━━━ Supplied information
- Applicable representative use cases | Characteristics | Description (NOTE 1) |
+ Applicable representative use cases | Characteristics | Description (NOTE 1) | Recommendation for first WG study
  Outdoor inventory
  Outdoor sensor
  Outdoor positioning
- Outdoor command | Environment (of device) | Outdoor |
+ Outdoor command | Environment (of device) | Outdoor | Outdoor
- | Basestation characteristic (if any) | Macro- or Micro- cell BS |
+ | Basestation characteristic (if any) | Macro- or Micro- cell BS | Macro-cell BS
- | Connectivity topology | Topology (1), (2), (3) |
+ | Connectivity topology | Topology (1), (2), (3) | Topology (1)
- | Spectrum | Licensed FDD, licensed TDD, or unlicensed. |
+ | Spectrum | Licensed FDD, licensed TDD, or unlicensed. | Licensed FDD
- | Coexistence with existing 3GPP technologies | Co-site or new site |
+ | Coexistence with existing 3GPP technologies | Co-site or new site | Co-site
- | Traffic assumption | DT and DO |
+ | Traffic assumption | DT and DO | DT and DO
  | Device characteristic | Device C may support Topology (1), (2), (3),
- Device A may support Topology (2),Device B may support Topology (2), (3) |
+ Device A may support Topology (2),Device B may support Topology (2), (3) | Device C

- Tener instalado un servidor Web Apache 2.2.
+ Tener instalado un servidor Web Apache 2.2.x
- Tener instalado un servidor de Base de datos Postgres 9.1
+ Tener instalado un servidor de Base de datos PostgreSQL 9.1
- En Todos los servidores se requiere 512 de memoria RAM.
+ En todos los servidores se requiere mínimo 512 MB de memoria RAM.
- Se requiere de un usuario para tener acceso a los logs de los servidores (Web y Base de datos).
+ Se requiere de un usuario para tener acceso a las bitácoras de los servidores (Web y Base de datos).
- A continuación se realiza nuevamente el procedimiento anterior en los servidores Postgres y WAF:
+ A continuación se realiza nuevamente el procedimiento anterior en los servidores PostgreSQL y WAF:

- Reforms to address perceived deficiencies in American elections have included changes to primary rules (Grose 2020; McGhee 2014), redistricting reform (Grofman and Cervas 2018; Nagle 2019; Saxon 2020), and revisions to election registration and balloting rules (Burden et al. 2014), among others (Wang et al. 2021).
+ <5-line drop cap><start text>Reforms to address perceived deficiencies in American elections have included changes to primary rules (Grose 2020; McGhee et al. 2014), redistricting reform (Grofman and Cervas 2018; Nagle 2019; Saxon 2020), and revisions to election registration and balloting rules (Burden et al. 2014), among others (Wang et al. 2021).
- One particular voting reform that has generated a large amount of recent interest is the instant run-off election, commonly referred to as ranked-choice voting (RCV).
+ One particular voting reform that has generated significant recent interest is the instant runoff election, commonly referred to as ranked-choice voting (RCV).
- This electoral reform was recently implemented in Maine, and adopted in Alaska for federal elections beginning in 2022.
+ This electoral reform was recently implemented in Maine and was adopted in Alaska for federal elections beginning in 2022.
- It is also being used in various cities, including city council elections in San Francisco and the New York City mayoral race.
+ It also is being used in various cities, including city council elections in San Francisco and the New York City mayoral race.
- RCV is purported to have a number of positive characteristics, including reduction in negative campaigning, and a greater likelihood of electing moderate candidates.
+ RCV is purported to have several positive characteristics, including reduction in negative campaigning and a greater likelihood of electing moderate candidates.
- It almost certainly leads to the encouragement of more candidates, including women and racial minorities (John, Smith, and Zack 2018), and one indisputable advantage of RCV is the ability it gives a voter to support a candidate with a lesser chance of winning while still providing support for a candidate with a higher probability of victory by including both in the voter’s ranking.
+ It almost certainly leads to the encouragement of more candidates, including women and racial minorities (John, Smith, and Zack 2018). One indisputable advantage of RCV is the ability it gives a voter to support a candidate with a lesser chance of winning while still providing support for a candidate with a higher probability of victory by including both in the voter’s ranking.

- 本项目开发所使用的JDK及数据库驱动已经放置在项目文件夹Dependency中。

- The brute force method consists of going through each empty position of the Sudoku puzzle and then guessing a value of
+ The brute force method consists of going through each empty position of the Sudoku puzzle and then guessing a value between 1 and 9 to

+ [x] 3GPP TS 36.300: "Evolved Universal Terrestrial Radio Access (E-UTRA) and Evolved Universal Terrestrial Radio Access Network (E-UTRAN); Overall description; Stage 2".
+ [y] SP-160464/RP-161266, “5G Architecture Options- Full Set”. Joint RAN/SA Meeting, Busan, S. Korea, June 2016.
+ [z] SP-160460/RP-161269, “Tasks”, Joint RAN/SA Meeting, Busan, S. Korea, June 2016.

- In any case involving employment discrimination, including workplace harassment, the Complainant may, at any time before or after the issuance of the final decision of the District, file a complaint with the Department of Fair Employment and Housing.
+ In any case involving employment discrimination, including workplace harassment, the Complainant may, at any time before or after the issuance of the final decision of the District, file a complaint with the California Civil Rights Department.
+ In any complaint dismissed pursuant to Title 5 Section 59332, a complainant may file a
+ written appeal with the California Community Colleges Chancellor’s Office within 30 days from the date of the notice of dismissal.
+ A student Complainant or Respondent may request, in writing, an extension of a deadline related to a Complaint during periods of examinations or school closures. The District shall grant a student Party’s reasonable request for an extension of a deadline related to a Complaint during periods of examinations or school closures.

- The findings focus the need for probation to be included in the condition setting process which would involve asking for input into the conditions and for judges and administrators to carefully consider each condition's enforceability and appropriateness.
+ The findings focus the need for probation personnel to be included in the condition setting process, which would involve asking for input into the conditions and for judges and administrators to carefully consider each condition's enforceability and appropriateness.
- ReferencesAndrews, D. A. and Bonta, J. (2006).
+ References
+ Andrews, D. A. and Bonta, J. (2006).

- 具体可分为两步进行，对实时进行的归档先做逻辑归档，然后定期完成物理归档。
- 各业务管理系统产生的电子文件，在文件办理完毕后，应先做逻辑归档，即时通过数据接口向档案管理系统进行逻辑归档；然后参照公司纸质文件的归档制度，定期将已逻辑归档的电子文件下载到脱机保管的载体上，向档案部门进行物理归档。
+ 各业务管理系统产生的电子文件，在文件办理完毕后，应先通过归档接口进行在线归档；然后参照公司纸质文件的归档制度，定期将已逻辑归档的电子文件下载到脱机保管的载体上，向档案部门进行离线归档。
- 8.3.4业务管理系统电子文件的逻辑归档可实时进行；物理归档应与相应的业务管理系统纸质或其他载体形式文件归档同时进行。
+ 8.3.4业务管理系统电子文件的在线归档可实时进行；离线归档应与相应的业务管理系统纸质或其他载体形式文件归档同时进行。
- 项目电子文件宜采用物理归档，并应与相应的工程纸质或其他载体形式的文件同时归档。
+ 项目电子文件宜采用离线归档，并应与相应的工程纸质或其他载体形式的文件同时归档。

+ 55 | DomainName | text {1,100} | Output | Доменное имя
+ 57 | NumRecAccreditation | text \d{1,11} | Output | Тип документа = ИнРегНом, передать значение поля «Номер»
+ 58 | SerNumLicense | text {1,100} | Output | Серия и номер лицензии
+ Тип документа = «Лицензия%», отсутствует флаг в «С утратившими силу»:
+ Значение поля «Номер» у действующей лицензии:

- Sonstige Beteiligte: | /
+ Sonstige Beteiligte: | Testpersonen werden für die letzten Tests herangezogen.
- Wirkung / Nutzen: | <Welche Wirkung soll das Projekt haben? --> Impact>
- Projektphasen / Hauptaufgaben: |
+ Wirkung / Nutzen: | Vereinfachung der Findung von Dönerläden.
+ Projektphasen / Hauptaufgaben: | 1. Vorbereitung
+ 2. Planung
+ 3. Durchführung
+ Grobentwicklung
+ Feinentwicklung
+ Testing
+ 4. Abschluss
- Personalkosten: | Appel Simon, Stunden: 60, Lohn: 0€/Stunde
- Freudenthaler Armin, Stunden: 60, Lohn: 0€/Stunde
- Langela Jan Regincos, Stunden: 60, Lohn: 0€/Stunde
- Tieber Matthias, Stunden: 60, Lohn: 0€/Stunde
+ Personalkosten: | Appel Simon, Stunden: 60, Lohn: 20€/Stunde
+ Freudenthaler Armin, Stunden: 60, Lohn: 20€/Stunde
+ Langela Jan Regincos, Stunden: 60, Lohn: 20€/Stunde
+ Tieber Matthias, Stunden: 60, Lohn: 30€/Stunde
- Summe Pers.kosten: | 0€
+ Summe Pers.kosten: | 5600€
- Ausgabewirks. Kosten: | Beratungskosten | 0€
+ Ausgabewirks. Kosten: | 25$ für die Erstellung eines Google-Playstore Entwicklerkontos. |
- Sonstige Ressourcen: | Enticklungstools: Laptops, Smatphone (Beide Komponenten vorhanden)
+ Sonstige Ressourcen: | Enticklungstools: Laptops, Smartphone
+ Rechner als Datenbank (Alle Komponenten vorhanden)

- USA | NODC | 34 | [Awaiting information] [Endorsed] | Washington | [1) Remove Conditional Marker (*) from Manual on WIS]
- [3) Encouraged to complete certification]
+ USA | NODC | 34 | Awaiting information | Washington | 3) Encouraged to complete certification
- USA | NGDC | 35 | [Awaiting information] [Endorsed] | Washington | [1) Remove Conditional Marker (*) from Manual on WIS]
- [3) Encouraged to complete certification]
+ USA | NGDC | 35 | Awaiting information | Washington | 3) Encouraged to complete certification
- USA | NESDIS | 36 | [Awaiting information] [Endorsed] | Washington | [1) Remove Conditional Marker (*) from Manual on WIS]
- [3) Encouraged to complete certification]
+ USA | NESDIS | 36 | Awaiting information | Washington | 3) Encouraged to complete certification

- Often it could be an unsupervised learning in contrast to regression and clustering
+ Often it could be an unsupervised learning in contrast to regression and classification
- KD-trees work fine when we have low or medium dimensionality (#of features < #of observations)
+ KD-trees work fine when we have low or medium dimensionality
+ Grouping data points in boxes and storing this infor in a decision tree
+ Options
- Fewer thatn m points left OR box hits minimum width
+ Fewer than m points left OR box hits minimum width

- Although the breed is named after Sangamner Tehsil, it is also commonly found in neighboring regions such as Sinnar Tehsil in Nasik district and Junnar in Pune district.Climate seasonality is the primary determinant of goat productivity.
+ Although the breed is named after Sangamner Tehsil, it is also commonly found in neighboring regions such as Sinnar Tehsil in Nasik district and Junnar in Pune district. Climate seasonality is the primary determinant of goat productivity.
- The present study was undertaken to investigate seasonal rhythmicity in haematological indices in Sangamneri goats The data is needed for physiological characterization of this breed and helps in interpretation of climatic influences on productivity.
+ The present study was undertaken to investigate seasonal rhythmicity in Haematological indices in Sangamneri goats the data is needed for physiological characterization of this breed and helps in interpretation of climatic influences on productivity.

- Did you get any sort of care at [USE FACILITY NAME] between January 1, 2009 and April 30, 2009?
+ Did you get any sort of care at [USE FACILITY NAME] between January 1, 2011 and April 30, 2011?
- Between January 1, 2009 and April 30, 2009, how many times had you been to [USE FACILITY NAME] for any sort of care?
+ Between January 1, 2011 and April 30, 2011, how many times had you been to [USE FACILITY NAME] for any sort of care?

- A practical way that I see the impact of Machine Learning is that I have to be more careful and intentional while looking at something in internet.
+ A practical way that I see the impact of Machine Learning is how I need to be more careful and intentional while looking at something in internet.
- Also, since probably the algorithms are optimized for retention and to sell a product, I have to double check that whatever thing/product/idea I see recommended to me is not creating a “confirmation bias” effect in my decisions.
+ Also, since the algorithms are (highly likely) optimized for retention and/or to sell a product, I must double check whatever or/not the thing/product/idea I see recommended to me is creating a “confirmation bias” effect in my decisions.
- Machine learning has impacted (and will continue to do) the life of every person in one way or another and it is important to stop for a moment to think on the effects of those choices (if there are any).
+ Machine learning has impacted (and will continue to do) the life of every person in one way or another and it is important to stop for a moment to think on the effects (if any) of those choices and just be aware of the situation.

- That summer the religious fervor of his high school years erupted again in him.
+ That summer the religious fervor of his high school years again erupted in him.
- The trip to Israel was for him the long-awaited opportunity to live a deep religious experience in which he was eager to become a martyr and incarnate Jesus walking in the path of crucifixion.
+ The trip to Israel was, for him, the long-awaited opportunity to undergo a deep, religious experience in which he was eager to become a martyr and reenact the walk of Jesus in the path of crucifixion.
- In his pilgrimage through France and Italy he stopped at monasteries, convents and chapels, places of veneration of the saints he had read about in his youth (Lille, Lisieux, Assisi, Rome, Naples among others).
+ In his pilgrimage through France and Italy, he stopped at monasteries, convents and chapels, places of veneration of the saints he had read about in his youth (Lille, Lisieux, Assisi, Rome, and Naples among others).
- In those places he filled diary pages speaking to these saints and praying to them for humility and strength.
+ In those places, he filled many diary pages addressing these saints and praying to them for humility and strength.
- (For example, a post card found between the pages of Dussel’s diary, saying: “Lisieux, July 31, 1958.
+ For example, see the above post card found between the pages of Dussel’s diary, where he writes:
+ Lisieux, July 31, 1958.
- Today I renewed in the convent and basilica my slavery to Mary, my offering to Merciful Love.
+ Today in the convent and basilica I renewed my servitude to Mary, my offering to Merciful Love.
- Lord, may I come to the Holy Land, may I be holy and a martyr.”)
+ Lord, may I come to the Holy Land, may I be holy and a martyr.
━━━━━━
* [Exercise description]
Up to and including the line that contains "- | Basestation", restate word for word every line of the entries, starting from the first.

* [Worked solution]
- Applicable representative use cases | Characteristics | Description (NOTE 1) |
+ Applicable representative use cases | Characteristics | Description (NOTE 1) | Recommendation for first WG study
  Outdoor inventory
  Outdoor sensor
  Outdoor positioning
- Outdoor command | Environment (of device) | Outdoor |
+ Outdoor command | Environment (of device) | Outdoor | Outdoor
- | Basestation characteristic (if any) | Macro- or Micro- cell BS |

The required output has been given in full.